--- EXERCISE INPUTS Enclosed Below ---

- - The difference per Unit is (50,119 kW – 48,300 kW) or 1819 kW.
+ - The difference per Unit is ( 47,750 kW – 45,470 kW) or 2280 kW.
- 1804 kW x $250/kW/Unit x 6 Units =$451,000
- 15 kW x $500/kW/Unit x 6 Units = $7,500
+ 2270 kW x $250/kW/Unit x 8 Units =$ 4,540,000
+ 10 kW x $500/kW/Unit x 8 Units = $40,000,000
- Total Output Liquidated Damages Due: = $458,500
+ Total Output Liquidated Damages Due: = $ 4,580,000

--- End of Enclosed EXERCISE INPUTS ---
--- EXERCISE INPUTS Enclosed Below ---

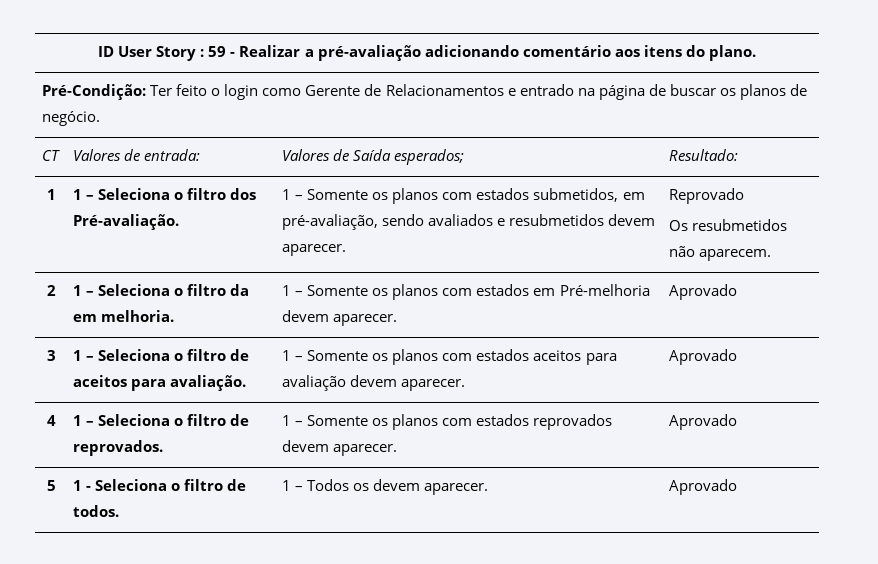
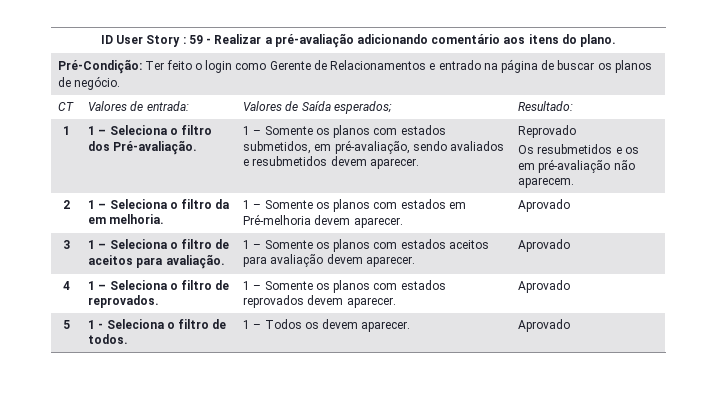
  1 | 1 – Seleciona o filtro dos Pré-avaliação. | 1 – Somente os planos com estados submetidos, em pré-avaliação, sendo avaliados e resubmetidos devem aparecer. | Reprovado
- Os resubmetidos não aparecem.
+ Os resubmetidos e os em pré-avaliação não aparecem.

--- End of Enclosed EXERCISE INPUTS ---

◆ **YOUR ASSIGNMENT**: Go through the data, and copy each line in which the word "Liquidated" appears.

◆ **TASK ANSWER**:
- Total Output Liquidated Damages Due: = $458,500
+ Total Output Liquidated Damages Due: = $ 4,580,000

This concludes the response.